During the press conference, Edmiston, Farrington and Overstreet's mother, Sarah Collins, answered reporters' questions as the girls stayed in another room. Edmiston said the girls would not be talking to reporters, although photos and videos of them were permitted after the press conference. Overstreet, 17, a junior, wore her prom dress while Martin, 16, a sophomore, had on a tuxedo.
The mothers explained that the the day before spring break two weeks ago their girls were told by school officials that they could not go as a gay couple.
"This is just a dance," Edmiston said. "Adults need not get involved."
A last-minute court order at 10:15 am from Jackson County Circuit Judge John Graham of Stevenson prohibited the board from banning the girls from the junior-senior prom at Scottsboro's Goosepond Civic Center Saturday night.
Because there is no state law specific to the issue, Graham cited a federal court ruling that prohibits public schools from barring same-sex couples from proms.
Graham cited two federal court rulings.

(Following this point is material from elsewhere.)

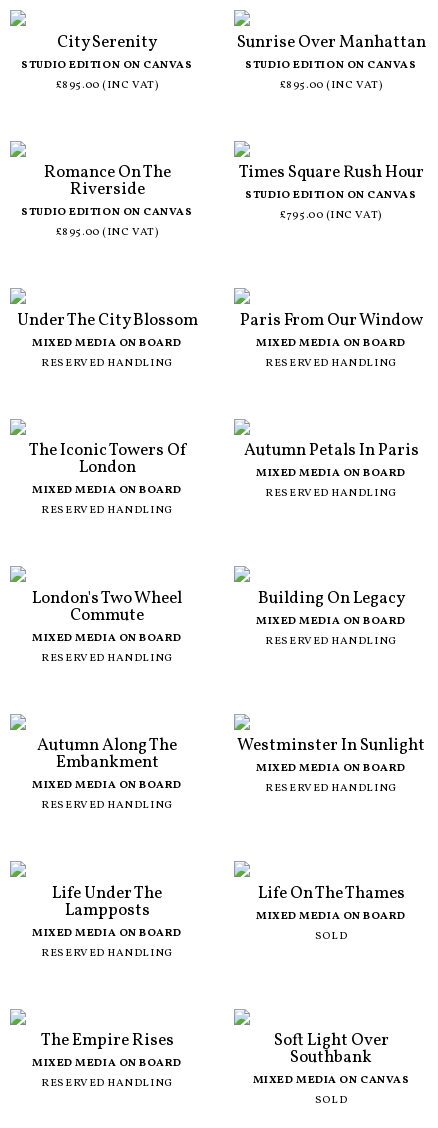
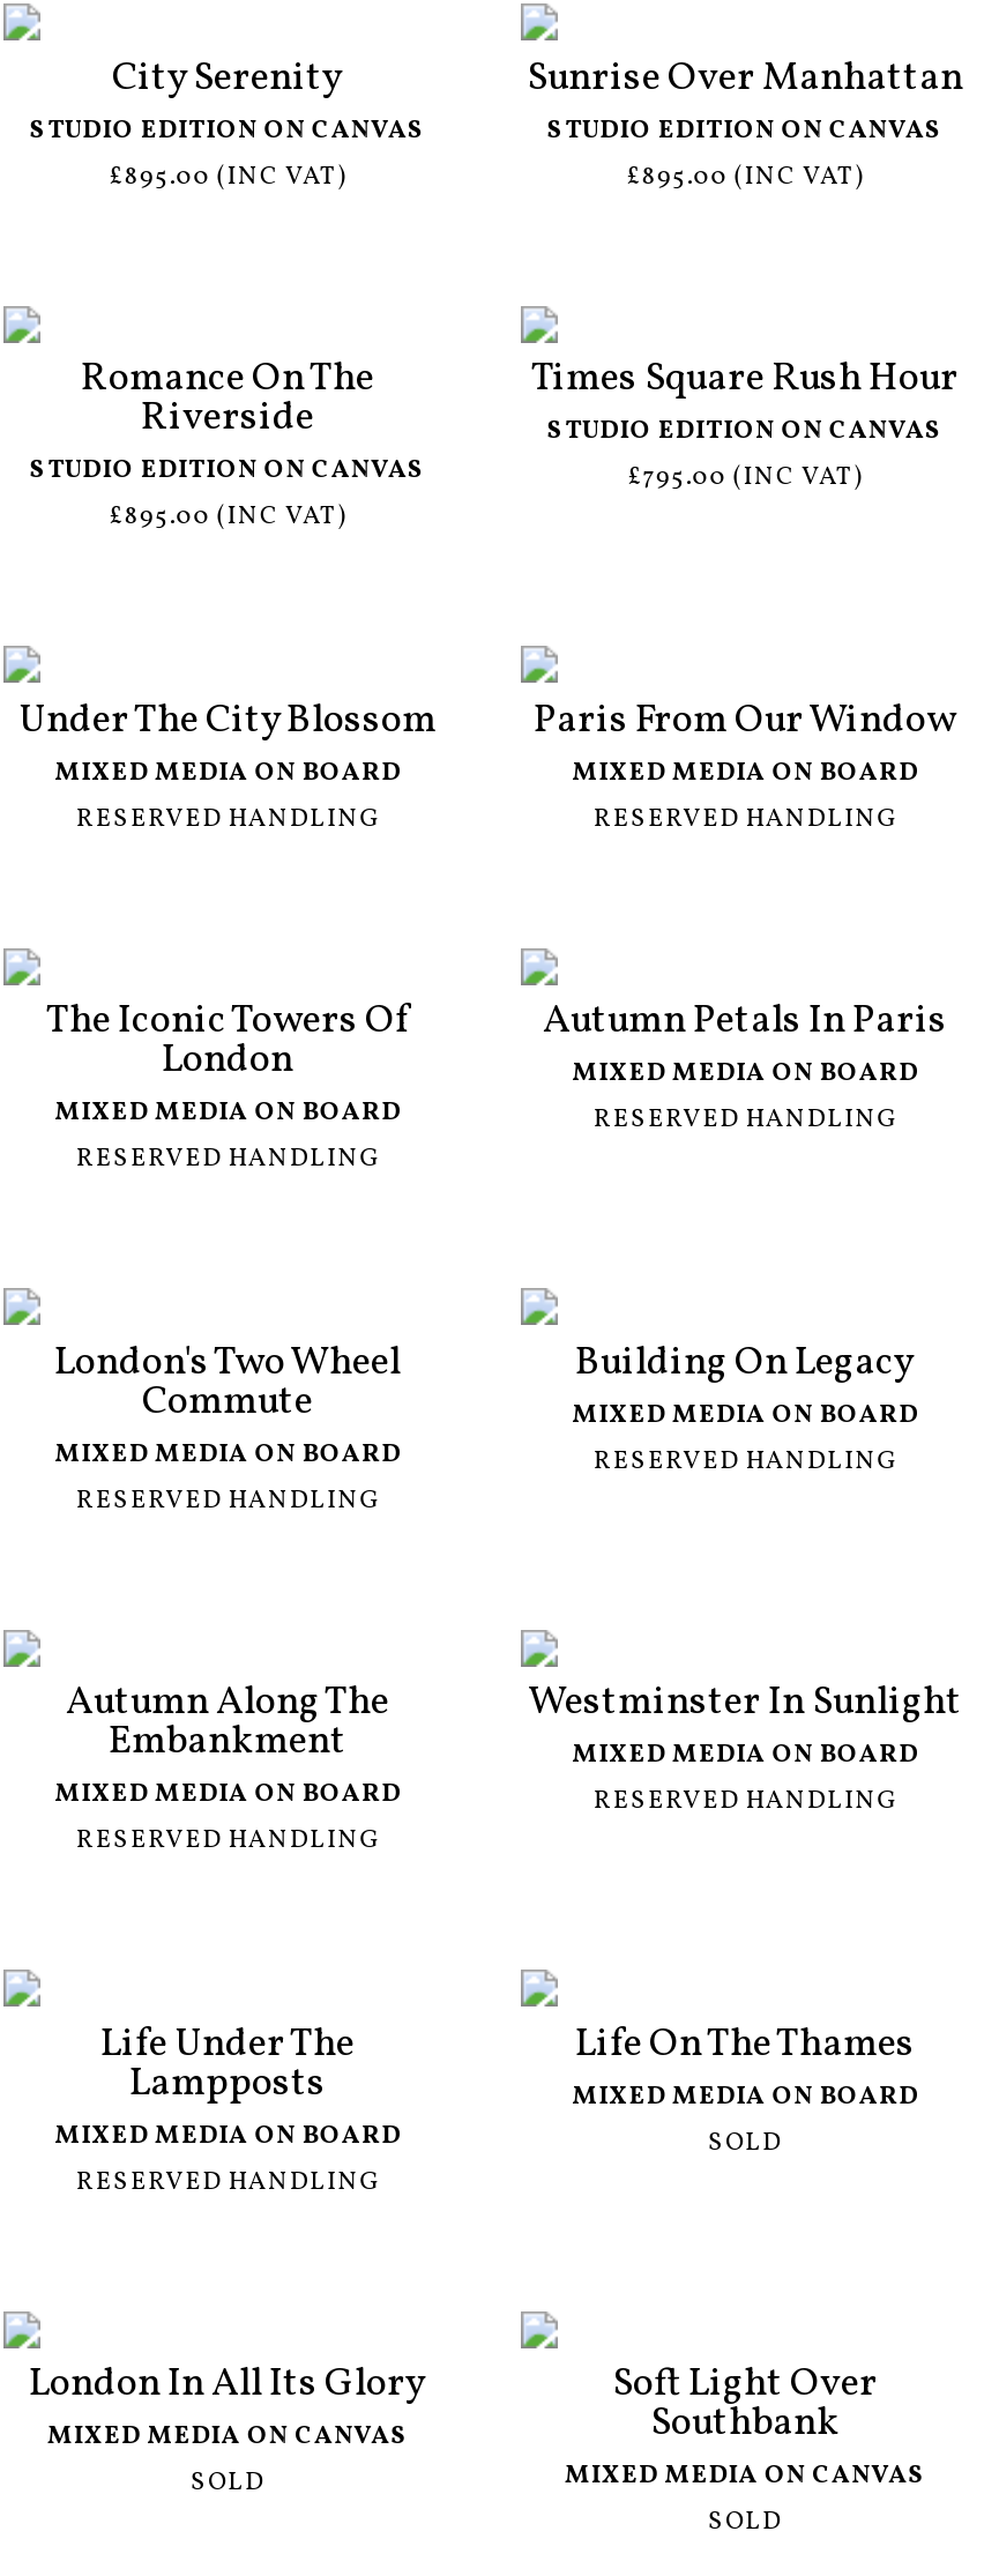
[32,1029,182,1091] The Empire Rises | MIXED MEDIA ON BOARD | RESERVED HANDLING -> [29,2358,426,2501] London In All Its Glory | MIXED MEDIA ON CANVAS | SOLD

In one, the U.S. Supreme Court said "states and their agencies ... cannot set-out homosexuals for special treatment..." The other "prohibits publicly-funded schools ... from barring same-sex couples from school functions."
"It was a letdown" when they were told they couldn't go to the prom as a couple, said Martin's mother, Connnie Farrington of Scottsboro. She said her daughter had just bought a suit when a teacher told her about two weeks ago that she could not go to the prom unless she was with a boy.
But now she's ecstatic," she said on Saturday, after hearing about the judge's ruling.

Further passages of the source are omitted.